Hi there,
For several days I have been trying to find the right configuration for my
pipeline which roughly consists in the following schema
RabbitMQ->PyFlink->Nessie/Iceberg/S3.
For what I am going to explain I have tried both locally and through the
official Flink docker images.
I have tried several different flink versions, but for simplicity let's say I
am using the apache-flink==1.18.0 version. So far I have been able to use the
jar in org/apache/iceberg/iceberg-flink-runtime-1.18 to connect to RabbitMQ and
obtain the data from some streams, so I'd say the source side is working.
After that I have been trying to find a way to send the data in those streams
to Iceberg in S3 through Nessie Catalog which is the one I have working. I have
been using this pipeline with both Spark and Trino for some time now so I know
it is working. Now what I am "simply" trying to do is to use my already set up
Nessie catalog through flink.
I have tried to connect both directly through the sql-client.sh in the bin of
pyflink dir and through python as
table_env.execute_sql(f"""
CREATE CATALOG nessie WITH (
'type'='iceberg',
'catalog-impl'='org.apache.iceberg.nessie.NessieCatalog',
'io-impl'='org.apache.iceberg.aws.s3.S3FileIO',
'uri'='http://mynessieip:mynessieport/api/v1',
'ref'='main',
'warehouse'='s3a://mys3warehouse',
's3-access-key-id'='{USER_AWS}',
's3-secret-access-key'='{KEY_AWS}',
's3-path-style-access'='true',
'client-region'='eu-west-1')""")
The Jars I have included (One of the many combinations I've tried with no
result) in my pyflink/lib dir (i also tried to add them with env.add_jars or
--jarfile) are:
* hadoop-aws-3.4.0.jar
*
iceberg-flink-runtime-1.18-1.5.0.jar
*
hadoop-client-3.4.0.jar
*
hadoop-common-3.4.0.jar
*
hadoop-hdfs-3.4.0.jar
Right now I am getting the following error message:
py4j.protocol.Py4JJavaError: An error occurred while calling o56.executeSql.

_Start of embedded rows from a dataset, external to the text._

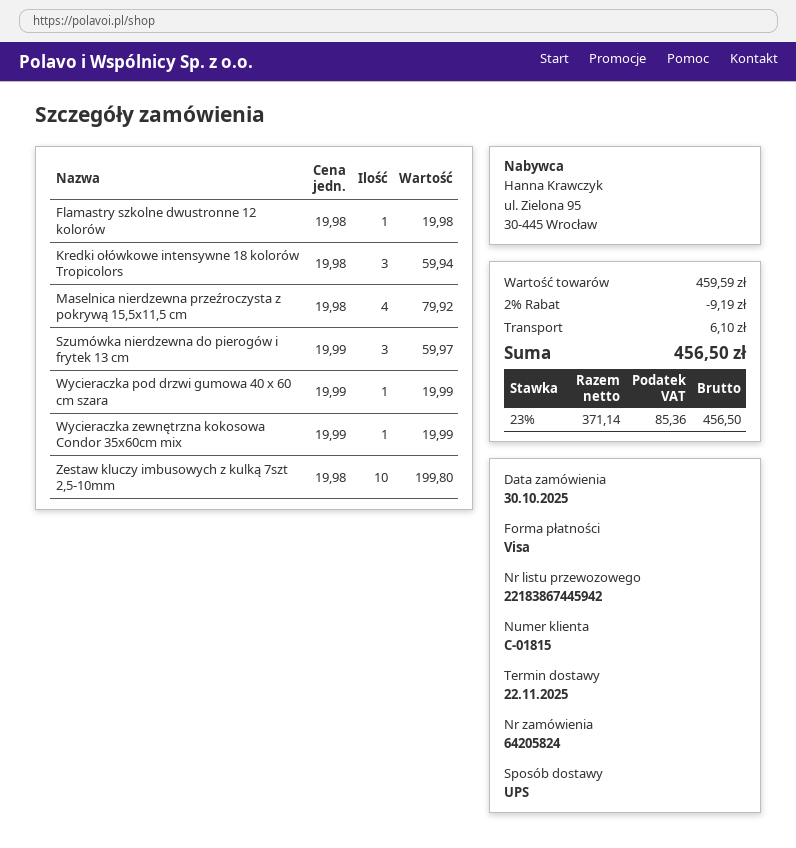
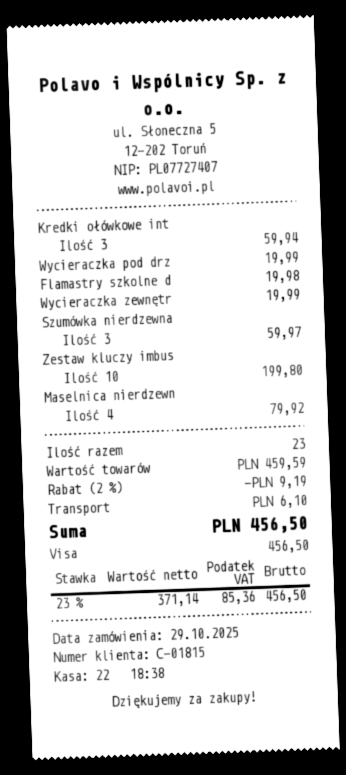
order date: 2025-10-30 -> 2025-10-29

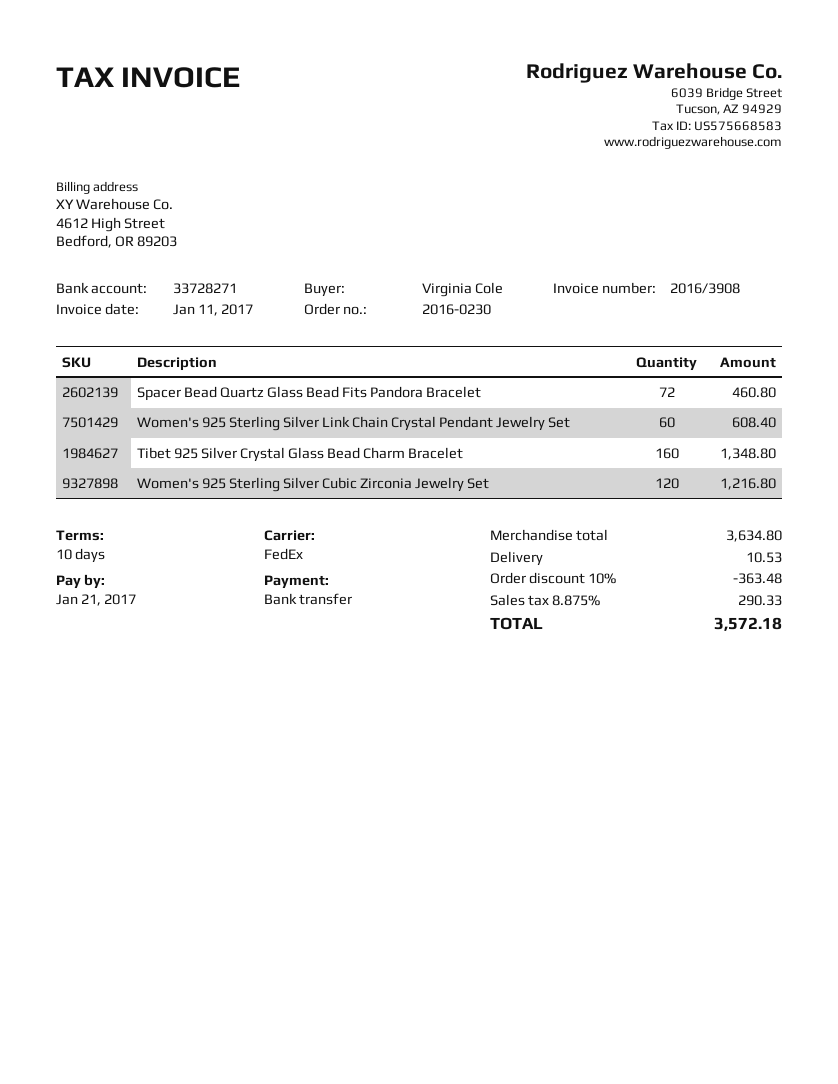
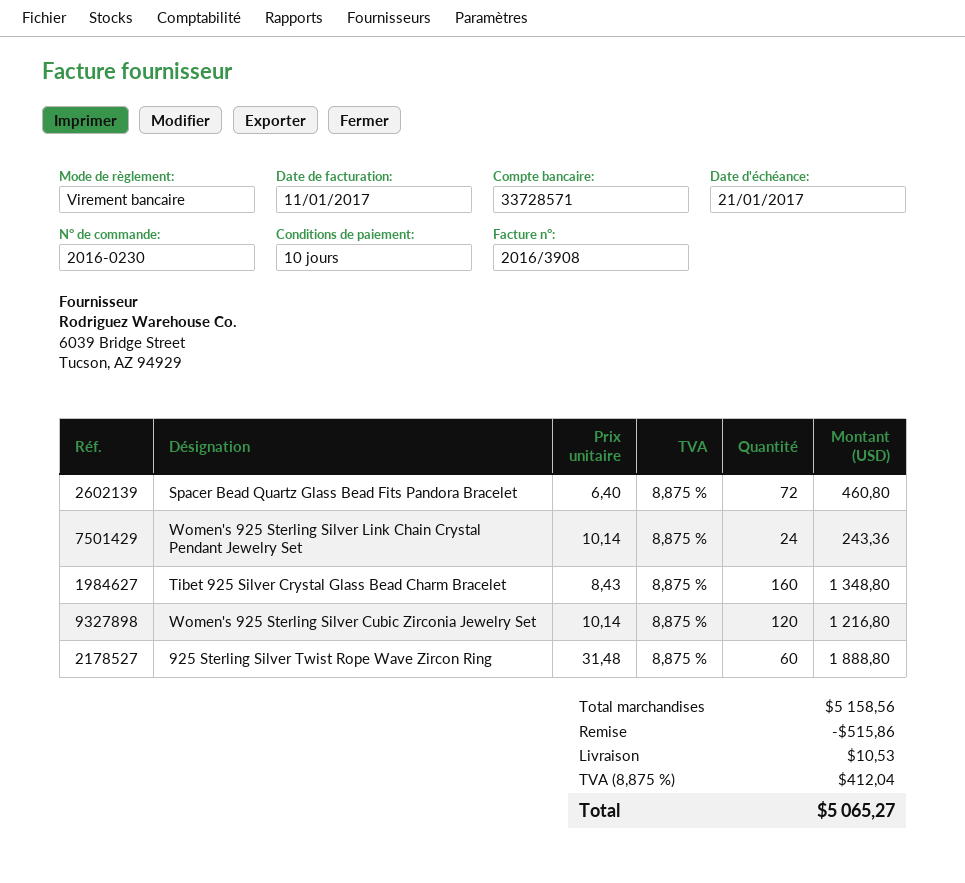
bank account: 33728271 -> 33728571
Women's 925 Sterling Silver Link Chain Crystal Pendant Jewelry Set: 60 for 608.40 -> 24 for 243.36
925 Sterling Silver Twist Rope Wave Zircon Ring: none -> 60 for 1888.80
subtotal: 3634.80 -> 5158.56
discount: 363.48 -> 515.86
tax: 8.875% = 290.33 -> 8.875% = 412.04
total: 3572.18 -> 5065.27

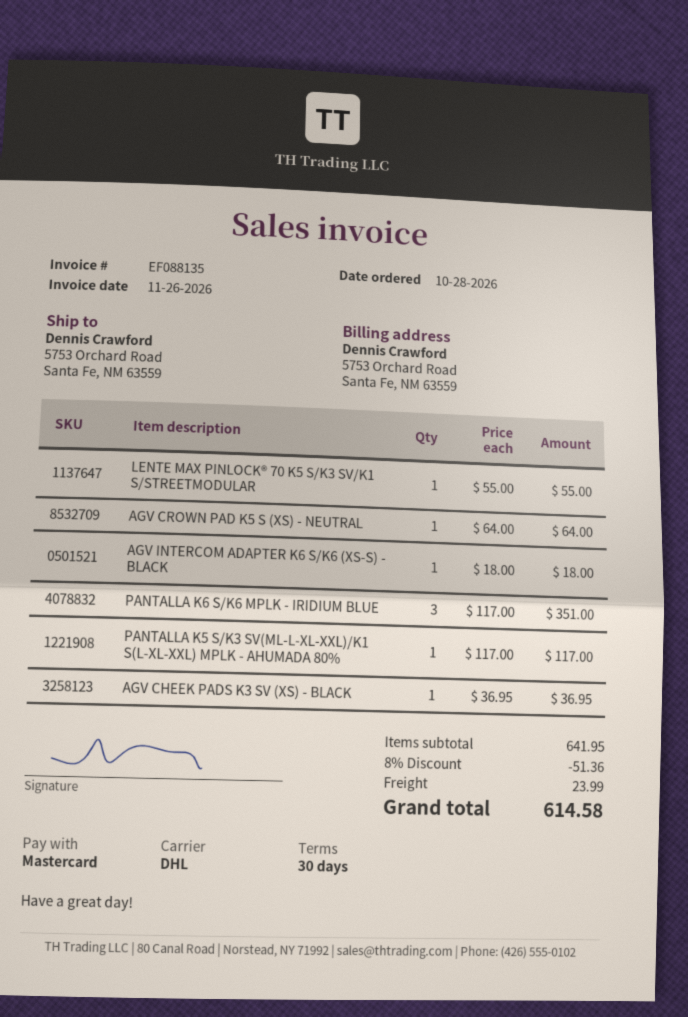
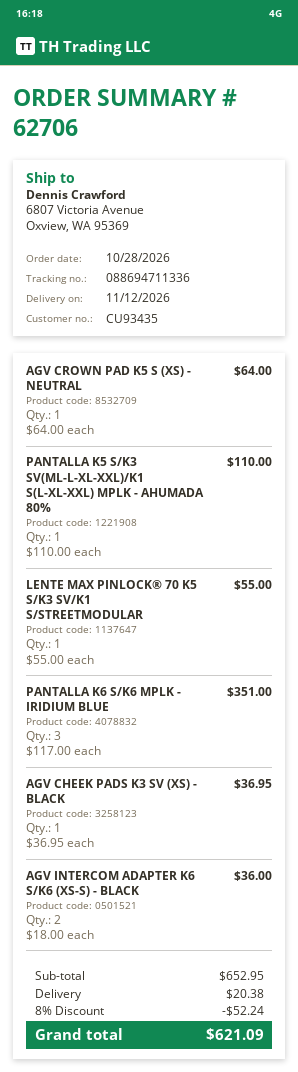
ship to: 5753 Orchard Road, Santa Fe, NM 63559 -> 6807 Victoria Avenue, Oxview, WA 95369
AGV INTERCOM ADAPTER K6 S/K6 (XS-S) - BLACK: 1 x 18.00 = 18.00 -> 2 x 18.00 = 36.00
PANTALLA K5 S/K3 SV(ML-L-XL-XXL)/K1 S(L-XL-XXL) MPLK - AHUMADA 80%: 1 x 117.00 = 117.00 -> 1 x 110.00 = 110.00
subtotal: 641.95 -> 652.95
discount: 8% = 51.36 -> 8% = 52.24
shipping: 23.99 -> 20.38
total: 614.58 -> 621.09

: java.lang.NoClassDefFoundError: org/apache/hadoop/hdfs/HdfsConfiguration (...)
Caused by: java.lang.ClassNotFoundException:
org.apache.hadoop.hdfs.HdfsConfiguration...
But I have gotten several different errors in all the different Jar
combinations I have tried. So my request is, does anybody know if my problem is
JAR related or if I am doing something else wrong? I would be immensely
grateful if someone could guide me to the right steps to implement this
pipeline.
Thanks:)